Problem to solve: In the records below, pick out all lines containing the word "formula".

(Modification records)

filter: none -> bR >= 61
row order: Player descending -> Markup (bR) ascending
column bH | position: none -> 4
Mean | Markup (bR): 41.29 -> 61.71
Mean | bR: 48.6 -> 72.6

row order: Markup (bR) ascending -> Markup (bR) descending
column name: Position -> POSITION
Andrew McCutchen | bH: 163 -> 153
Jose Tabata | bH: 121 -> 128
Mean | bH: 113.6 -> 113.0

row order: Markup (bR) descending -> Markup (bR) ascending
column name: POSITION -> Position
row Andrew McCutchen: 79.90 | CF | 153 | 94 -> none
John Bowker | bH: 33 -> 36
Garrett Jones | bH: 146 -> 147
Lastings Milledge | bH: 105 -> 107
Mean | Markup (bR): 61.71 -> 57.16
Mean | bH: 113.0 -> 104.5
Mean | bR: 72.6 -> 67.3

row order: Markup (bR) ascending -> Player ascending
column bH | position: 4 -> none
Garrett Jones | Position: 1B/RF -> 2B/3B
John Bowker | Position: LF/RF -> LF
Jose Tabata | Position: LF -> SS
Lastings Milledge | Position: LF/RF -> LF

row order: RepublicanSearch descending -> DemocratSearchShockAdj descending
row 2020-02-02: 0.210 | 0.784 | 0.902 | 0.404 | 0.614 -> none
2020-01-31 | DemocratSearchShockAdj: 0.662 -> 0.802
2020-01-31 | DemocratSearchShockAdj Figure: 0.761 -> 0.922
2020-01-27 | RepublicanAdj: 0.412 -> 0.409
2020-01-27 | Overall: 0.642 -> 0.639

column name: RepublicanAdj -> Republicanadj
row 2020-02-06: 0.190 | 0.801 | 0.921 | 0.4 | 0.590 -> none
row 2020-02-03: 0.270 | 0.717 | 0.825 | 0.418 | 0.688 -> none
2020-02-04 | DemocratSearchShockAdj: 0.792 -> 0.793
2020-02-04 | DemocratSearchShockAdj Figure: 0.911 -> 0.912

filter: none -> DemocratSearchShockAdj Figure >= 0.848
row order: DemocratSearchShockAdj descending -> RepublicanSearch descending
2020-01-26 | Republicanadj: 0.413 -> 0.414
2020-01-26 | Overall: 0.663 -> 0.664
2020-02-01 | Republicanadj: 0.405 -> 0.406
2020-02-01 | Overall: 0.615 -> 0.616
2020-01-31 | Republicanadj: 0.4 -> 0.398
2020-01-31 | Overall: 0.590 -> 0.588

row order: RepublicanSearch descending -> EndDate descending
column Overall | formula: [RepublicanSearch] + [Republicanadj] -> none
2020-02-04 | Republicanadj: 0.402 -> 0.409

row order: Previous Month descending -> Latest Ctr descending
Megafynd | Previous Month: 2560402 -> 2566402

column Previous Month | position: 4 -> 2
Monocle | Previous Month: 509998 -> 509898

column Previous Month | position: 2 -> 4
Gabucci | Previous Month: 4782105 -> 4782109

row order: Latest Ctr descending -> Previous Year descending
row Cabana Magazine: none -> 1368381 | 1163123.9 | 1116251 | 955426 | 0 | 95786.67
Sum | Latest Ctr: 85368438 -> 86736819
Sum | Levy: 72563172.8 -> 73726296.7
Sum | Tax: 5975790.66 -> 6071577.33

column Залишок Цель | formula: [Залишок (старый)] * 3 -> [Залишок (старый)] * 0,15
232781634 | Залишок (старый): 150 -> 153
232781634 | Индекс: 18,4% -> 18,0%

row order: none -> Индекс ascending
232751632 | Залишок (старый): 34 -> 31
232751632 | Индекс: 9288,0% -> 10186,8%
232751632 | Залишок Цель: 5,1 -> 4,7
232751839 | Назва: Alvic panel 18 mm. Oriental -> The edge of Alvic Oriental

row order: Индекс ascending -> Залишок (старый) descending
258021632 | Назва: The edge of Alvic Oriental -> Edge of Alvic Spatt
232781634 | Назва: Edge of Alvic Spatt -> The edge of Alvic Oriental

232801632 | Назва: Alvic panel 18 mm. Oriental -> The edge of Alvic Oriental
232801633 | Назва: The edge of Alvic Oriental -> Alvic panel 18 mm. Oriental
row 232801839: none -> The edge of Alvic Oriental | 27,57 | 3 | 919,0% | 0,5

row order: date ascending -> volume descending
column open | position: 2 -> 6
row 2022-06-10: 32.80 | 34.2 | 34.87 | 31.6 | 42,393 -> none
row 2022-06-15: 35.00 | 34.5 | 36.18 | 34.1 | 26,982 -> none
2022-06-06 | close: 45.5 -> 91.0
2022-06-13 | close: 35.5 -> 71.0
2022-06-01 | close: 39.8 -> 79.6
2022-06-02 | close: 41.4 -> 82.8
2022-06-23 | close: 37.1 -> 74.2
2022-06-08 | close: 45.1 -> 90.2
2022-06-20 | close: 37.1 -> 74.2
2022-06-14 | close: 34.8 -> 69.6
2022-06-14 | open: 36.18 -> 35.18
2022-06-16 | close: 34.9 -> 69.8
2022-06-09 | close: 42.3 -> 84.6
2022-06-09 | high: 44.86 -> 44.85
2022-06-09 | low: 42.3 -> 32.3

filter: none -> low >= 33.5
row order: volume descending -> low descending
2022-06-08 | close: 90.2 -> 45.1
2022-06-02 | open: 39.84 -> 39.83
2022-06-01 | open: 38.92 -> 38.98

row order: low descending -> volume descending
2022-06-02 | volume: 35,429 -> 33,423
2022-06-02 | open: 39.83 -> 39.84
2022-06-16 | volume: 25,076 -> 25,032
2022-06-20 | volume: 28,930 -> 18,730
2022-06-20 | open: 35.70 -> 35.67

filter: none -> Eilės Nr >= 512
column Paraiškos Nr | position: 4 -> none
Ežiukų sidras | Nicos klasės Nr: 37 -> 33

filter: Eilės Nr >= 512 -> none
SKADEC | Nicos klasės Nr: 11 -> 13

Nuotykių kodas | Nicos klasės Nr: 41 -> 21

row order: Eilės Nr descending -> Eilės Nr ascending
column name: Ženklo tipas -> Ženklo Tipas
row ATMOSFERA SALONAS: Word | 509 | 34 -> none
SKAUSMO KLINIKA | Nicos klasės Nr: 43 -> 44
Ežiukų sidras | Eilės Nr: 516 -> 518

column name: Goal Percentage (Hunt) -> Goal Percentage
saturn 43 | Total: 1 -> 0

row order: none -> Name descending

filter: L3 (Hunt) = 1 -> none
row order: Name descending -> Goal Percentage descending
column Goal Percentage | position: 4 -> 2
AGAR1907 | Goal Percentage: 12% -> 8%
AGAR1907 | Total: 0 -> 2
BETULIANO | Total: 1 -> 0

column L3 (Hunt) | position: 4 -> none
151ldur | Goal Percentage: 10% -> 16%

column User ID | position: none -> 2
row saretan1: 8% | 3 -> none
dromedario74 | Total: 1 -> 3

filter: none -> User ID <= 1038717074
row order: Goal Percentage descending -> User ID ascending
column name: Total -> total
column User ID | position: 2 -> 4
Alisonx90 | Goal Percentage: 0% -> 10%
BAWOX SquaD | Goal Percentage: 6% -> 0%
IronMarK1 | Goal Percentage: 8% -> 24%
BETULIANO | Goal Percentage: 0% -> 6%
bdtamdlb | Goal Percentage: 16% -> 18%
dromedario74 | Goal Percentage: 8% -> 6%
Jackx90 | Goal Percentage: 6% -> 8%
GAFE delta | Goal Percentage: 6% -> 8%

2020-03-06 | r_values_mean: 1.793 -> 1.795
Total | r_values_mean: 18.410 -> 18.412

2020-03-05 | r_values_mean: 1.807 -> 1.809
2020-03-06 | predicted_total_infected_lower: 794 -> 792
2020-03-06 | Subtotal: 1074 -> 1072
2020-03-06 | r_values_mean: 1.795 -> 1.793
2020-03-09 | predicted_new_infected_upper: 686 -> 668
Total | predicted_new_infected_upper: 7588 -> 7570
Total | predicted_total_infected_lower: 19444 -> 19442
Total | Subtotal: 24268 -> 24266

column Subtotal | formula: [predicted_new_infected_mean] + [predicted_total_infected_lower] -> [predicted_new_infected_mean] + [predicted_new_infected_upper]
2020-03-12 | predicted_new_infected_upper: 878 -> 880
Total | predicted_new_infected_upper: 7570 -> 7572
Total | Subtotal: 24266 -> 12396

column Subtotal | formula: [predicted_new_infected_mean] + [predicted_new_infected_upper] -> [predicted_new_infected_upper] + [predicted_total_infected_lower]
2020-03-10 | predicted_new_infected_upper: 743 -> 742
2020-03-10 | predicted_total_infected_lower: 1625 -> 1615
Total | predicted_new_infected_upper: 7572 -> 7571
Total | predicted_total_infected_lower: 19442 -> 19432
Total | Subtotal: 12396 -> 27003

Solution to the problem:
column Overall | formula: [RepublicanSearch] + [Republicanadj] -> none
column Залишок Цель | formula: [Залишок (старый)] * 3 -> [Залишок (старый)] * 0,15
column Subtotal | formula: [predicted_new_infected_mean] + [predicted_total_infected_lower] -> [predicted_new_infected_mean] + [predicted_new_infected_upper]
column Subtotal | formula: [predicted_new_infected_mean] + [predicted_new_infected_upper] -> [predicted_new_infected_upper] + [predicted_total_infected_lower]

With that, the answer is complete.